[EcoDebate]
O paciente enfartado, quando entra na UTI hospitalar, passa, em primeiro lugar, por uma bateria de exames e só depois, com base nos resultados é que os especialistas traçam o programa de tratamento. As pequenas bacias hidrográficas degradadas, internadas na UTI ambiental, também devem passar por etapas semelhantes para recuperarem suas saúdes hidrológicas e poderem voltar a produzir volumes de água que já estiveram produzindo no passado. Se os pacientes enfartados recebem tratamentos específicos, as pequenas bacias também devem ter planos específicos. Esta é uma conclusão elementar, mas infelizmente necessária, pois há uma enorme tendência, no Brasil, de generalizar soluções e acreditar que seja suficiente a aplicação de legislações que consideram iguais os diversificados ecossistemas que ocorrem no país.

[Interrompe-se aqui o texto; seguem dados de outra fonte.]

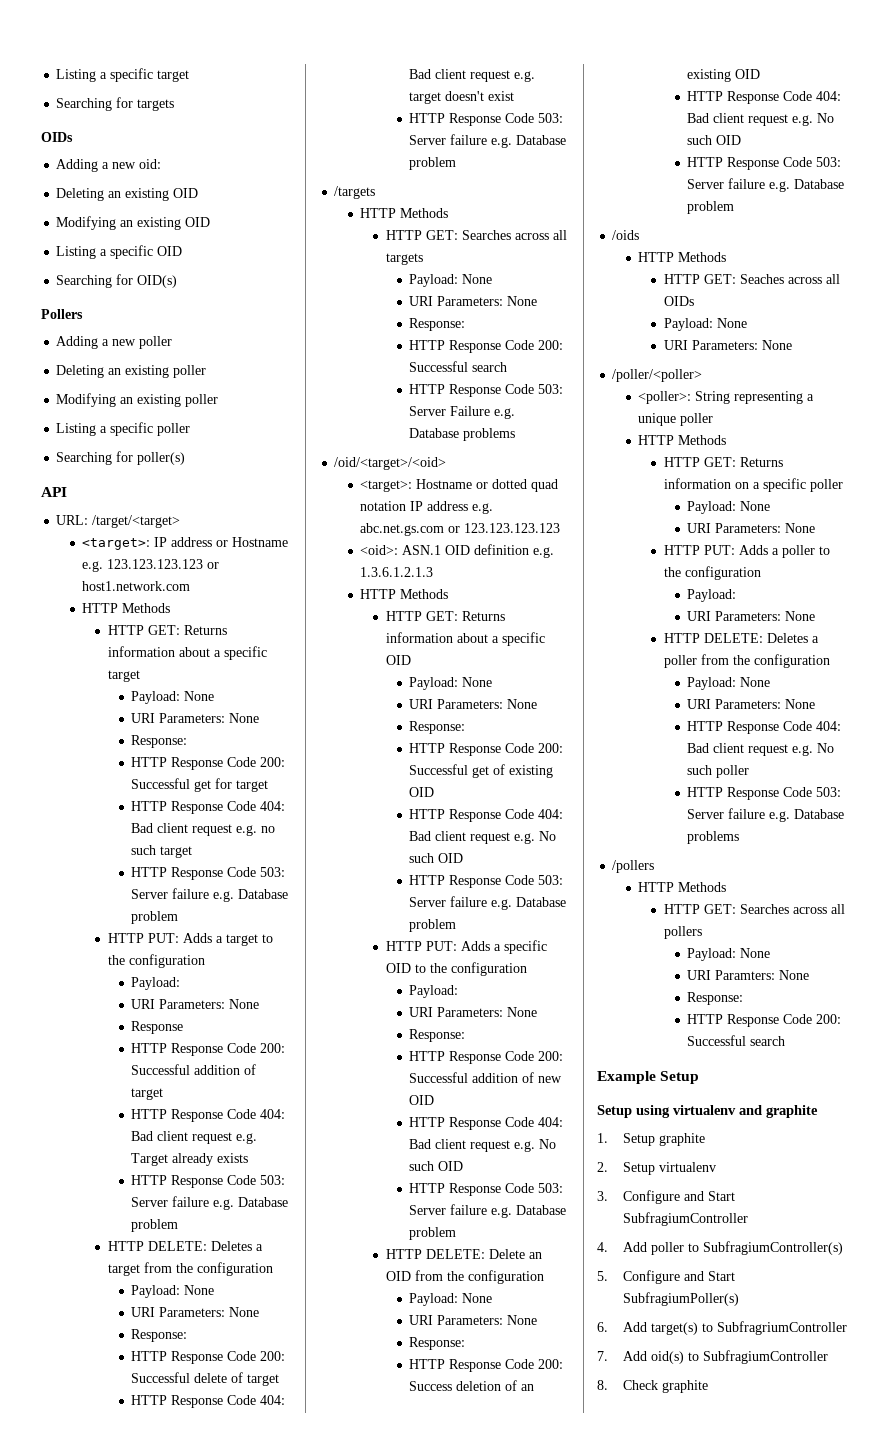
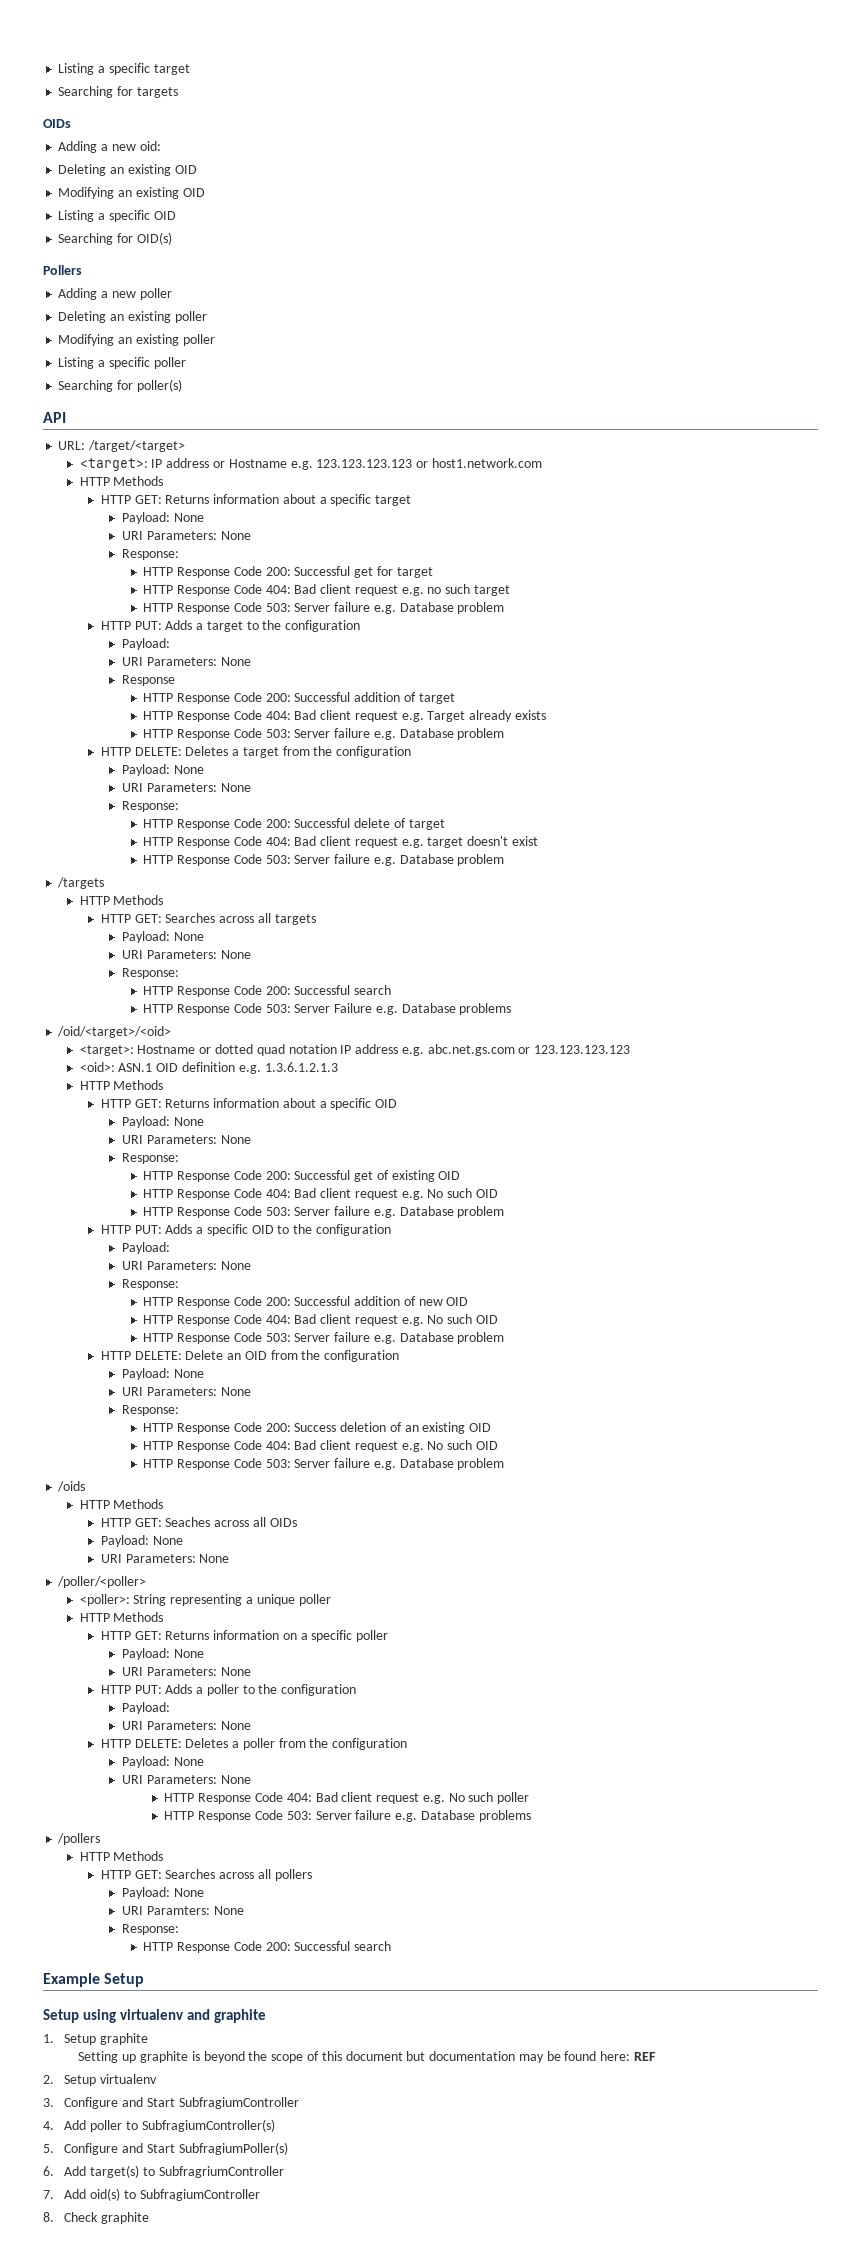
+ Setting up graphite is beyond the scope of this document but documentation may be found here: REF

Ao falar montar um plano ou desenvolver um projeto de conservação, o leitor vai imaginar um documento cheio de mapas, tabelas, gráficos, textos enormes com justificativas e descrição de metas e outras parafernálias semelhantes. Mas nem sempre há necessidade de tudo isso, pois o mais importante é a boa observação do fato (da pequena bacia, no caso) e trabalhar as adequações necessárias; mas, antes de tudo, possíveis dentro da realidade social e econômica da comunidade envolvida. Uma ação importante é ter um roteiro de orientação, que pode ser o seguinte: objetivo – inventário – análises das informações do inventário – geração de alternativas – seleção das alternativas e montagem do plano de manejo – execução. Vamos discutir rapidamente cada uma destas etapas.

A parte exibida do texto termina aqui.